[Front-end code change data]
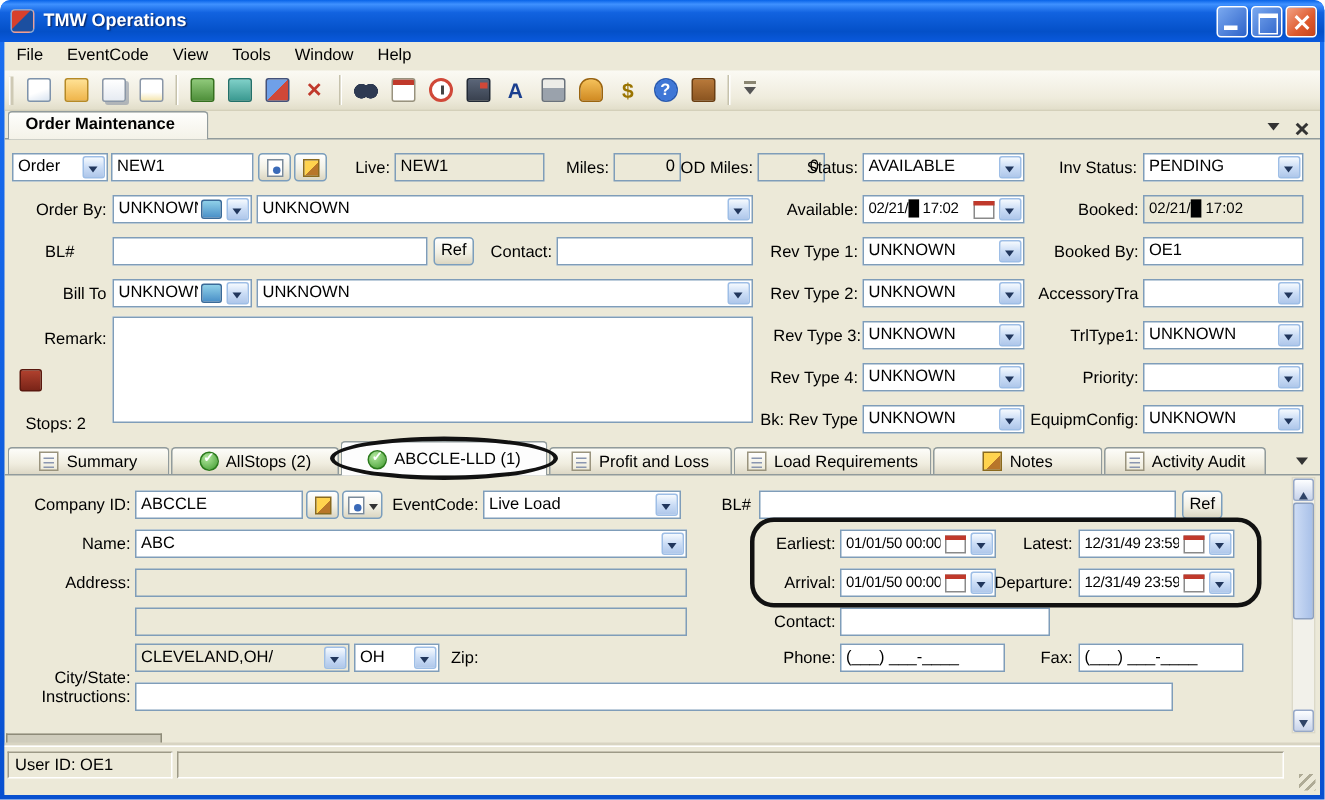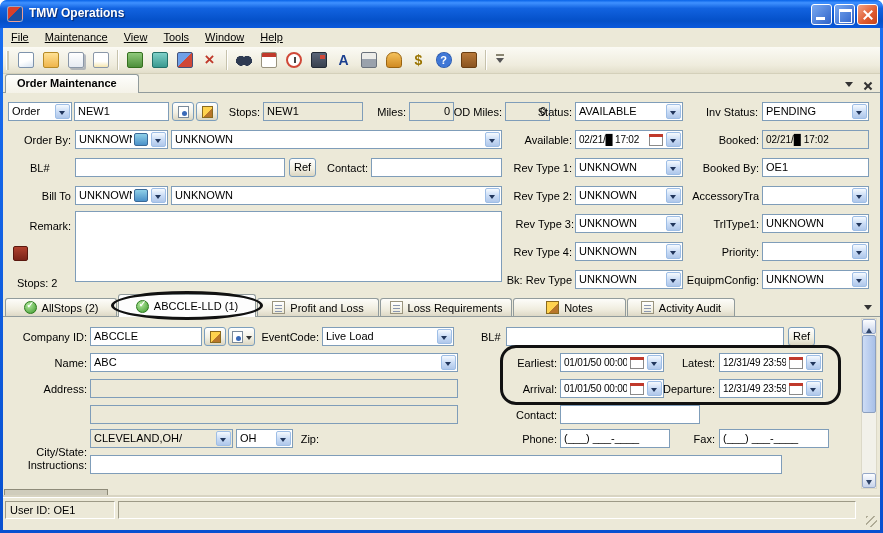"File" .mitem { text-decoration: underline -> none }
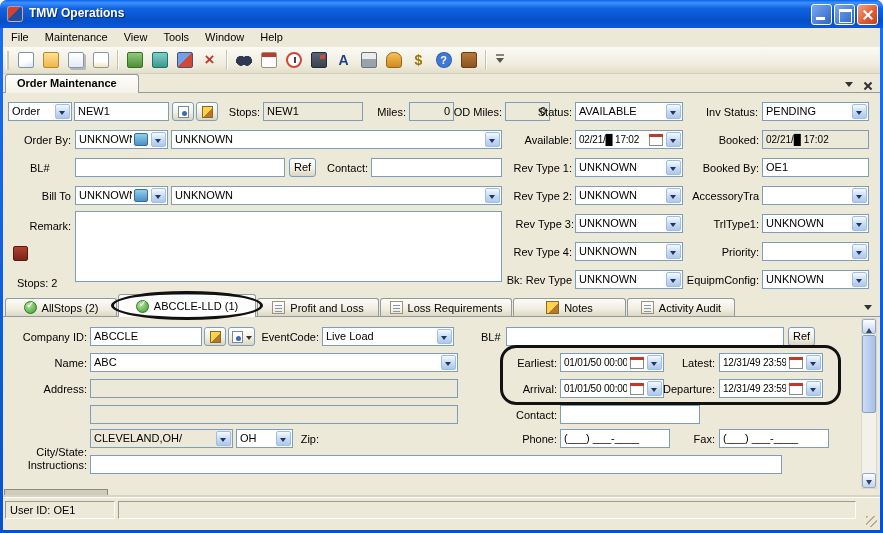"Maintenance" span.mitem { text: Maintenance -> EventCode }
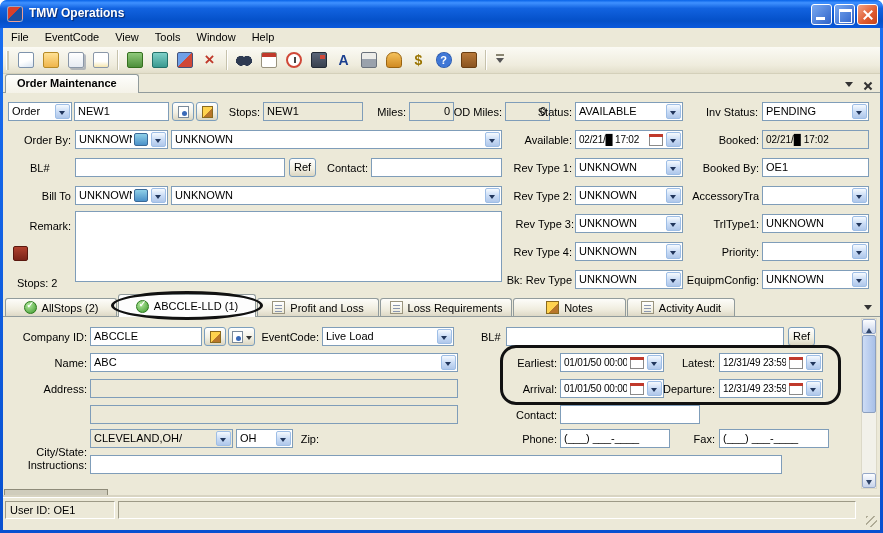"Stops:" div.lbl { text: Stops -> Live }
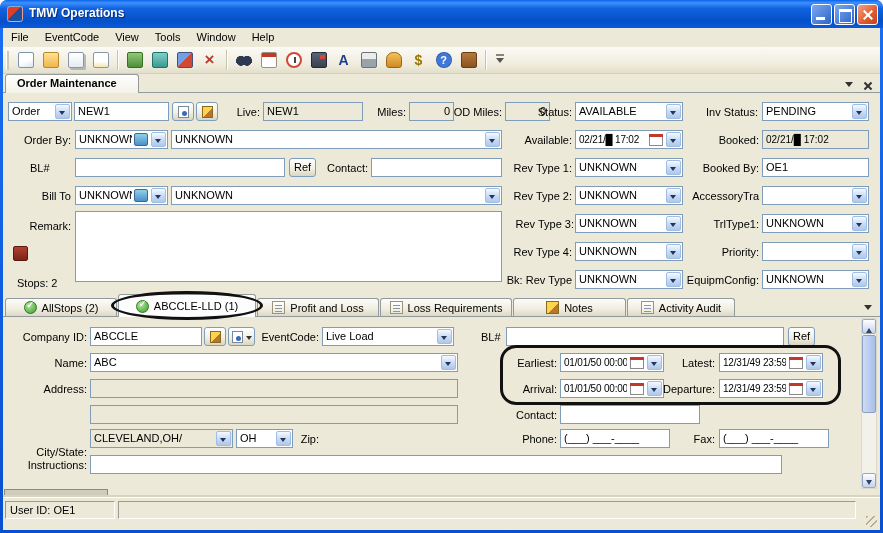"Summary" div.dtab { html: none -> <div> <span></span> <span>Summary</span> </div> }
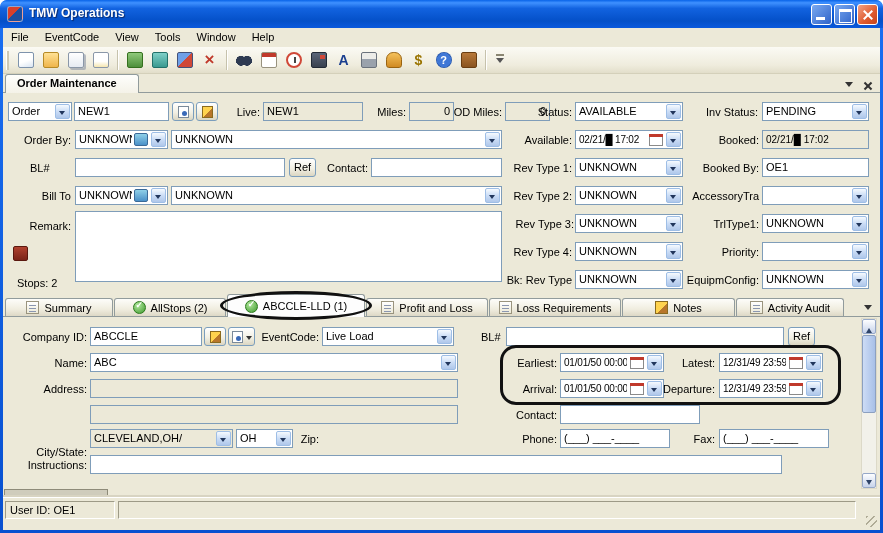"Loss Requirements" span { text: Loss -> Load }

Work to complete: Could you reproduce exactly the lines from the one containing "text: Maintenance ->" through the last line of the records, both included, leaving out the pictures?

The completed task:
"Maintenance" span.mitem { text: Maintenance -> EventCode }
"Stops:" div.lbl { text: Stops -> Live }
"Summary" div.dtab { html: none -> <div> <span></span> <span>Summary</span> </div> }
"Loss Requirements" span { text: Loss -> Load }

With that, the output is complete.